複数のヒストン脱アセチル化酵素阻害剤を同時に用いたクローンマウス作成方法

抄録

【目的】近年，TSAなどのヒストン脱アセチル化酵素阻害剤(HDACi)をクローン胚に処理することで，クローンマウスの作成率を大きく改善することが可能となった。しかし，HDACは18種類が見つかっており，各種のHDACiはそれぞれ特定のHDACを阻害するだけである。

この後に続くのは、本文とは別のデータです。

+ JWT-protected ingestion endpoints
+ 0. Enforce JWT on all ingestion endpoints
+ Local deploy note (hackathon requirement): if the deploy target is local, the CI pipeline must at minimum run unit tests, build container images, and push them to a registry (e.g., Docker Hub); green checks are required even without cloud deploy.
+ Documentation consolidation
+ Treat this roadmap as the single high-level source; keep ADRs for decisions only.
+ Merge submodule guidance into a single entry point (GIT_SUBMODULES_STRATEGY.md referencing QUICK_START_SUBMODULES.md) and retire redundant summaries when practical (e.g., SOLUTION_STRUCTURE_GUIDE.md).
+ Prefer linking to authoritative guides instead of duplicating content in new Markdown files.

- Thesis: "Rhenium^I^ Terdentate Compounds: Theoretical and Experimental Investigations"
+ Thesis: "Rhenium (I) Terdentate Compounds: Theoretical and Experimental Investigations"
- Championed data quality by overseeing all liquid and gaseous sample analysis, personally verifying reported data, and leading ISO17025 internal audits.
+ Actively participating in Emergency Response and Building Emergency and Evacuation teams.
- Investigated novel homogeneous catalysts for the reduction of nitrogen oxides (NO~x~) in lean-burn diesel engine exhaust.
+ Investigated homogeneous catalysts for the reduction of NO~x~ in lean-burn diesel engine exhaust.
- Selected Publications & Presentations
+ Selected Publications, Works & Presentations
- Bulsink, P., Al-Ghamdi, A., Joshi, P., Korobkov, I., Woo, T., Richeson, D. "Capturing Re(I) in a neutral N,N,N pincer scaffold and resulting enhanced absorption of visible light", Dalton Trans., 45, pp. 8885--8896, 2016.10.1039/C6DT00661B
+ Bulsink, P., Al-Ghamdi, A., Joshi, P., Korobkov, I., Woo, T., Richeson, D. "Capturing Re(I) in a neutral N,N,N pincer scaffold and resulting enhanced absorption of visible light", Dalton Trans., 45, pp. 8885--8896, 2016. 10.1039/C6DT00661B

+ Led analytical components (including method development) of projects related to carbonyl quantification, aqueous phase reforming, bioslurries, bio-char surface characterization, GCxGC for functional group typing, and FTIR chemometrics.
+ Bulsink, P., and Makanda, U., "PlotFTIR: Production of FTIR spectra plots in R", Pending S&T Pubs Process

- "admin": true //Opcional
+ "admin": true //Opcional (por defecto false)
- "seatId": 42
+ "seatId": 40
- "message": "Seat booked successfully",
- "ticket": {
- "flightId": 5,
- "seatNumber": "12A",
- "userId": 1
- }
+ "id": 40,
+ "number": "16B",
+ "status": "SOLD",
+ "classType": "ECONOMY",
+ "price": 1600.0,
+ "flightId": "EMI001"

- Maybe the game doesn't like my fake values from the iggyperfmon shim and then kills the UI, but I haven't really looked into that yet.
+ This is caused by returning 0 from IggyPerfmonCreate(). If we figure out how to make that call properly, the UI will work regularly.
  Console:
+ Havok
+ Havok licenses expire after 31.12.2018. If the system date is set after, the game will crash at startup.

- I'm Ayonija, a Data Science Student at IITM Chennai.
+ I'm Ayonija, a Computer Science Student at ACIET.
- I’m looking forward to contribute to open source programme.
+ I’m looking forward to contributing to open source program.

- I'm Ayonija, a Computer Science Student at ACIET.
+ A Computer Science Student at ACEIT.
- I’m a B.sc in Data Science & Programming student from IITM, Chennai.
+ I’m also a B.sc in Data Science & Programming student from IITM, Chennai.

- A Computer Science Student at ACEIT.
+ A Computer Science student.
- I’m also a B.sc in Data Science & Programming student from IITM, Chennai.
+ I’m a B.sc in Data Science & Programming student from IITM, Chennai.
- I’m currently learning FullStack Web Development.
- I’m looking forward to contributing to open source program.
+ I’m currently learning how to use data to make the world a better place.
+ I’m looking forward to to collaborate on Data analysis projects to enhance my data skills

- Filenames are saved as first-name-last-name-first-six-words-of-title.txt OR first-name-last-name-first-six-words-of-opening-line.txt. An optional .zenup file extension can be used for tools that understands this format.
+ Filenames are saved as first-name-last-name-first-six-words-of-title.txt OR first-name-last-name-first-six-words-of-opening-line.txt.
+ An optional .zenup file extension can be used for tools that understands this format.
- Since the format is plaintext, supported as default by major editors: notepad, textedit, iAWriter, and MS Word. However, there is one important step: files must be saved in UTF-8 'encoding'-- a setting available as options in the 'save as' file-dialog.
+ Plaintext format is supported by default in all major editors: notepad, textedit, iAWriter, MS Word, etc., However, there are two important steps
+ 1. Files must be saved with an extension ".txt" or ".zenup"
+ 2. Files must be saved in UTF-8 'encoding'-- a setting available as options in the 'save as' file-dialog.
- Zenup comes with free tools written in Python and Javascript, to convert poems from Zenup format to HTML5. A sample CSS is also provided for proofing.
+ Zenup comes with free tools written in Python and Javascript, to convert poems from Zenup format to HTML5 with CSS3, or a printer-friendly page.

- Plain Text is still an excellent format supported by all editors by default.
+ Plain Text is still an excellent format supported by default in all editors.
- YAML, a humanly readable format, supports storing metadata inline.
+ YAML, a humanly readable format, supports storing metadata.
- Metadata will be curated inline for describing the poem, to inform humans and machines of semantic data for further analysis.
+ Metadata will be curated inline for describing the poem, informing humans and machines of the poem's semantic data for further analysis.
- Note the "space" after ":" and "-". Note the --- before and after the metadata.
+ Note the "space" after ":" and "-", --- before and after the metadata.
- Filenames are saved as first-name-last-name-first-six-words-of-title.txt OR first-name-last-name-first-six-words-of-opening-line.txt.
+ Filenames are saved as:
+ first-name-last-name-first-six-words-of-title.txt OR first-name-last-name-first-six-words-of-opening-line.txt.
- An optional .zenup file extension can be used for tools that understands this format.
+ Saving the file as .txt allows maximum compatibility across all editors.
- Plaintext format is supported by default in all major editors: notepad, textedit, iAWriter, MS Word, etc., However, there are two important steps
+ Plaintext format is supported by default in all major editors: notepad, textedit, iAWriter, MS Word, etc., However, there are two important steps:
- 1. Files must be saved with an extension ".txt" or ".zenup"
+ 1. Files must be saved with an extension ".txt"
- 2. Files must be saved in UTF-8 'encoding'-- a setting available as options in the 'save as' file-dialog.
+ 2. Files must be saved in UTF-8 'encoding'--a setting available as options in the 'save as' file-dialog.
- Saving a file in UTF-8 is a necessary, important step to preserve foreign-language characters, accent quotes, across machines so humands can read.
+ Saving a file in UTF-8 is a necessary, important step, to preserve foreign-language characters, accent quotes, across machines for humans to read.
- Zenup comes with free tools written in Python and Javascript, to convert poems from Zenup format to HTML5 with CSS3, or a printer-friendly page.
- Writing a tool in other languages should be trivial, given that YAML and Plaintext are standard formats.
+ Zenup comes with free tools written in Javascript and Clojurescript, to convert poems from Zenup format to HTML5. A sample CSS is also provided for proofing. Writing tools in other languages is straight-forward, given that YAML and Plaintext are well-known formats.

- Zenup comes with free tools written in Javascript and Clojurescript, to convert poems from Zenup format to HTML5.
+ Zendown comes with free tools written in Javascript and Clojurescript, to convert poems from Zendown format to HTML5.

もし複数のHDACiを核移植後に添加することによってより多くのHDACを阻害すれば，クローンマウスの作出成績をさらに改善できるかもしれない。本研究では，数種類のHDACiを同時に培地に添加することでクローンマウスの作成効率の改善を試みた。【方法】マウス胚移植後，活性化培地に4種類のHDACi(TSA，Scriptaid，SAHA，Oxamflatin)を混合したもの(実験区A：それぞれのHDACiは発表されたのと同じ濃度；実験区B：1/4濃度；実験区C：1/10濃度 )を添加し，従来法と同じ9時間の処理した後培養し，胚盤胞までの体外発生率と産仔率を調べた。次にHDACisの濃度を6時間後に変更し，翌日(合計20時間)まで処理したクローン胚の体外発生率，産仔率，ntES樹立率を調べた。【結果】4種類のHDACi混合液を用いると，どの濃度の実験区でも9時間処理によって未処理区より有意に胚盤胞への発生率を改善出来た。胚移植後，実験区A,B,Cそれぞれから4.4％，7.1％および8.3％の成功率でクローンマウスが生まれてきた。一方，連続20時間HDACi混合液で処理を行った場合，二細胞期でのヒストンアセチル化が9時間処理より促進され，特に実験区BではTSA単独処理よりクローン産仔率が倍以上改善された(実験区B：8.8%，TSA：4.0%)。ntESの樹立率も78%まで上昇した。【考察】今回の研究結果から，複数のHDACiを最適濃度で用いれば，長時間HDACi処理してもクローンマウスの作成効率を低下させないことが明らかとなった。従来のHDACi 9時間処理法と比べ深夜の培地交換が必要なく，研究者にとってより簡便な体細胞核移植法となるだろう。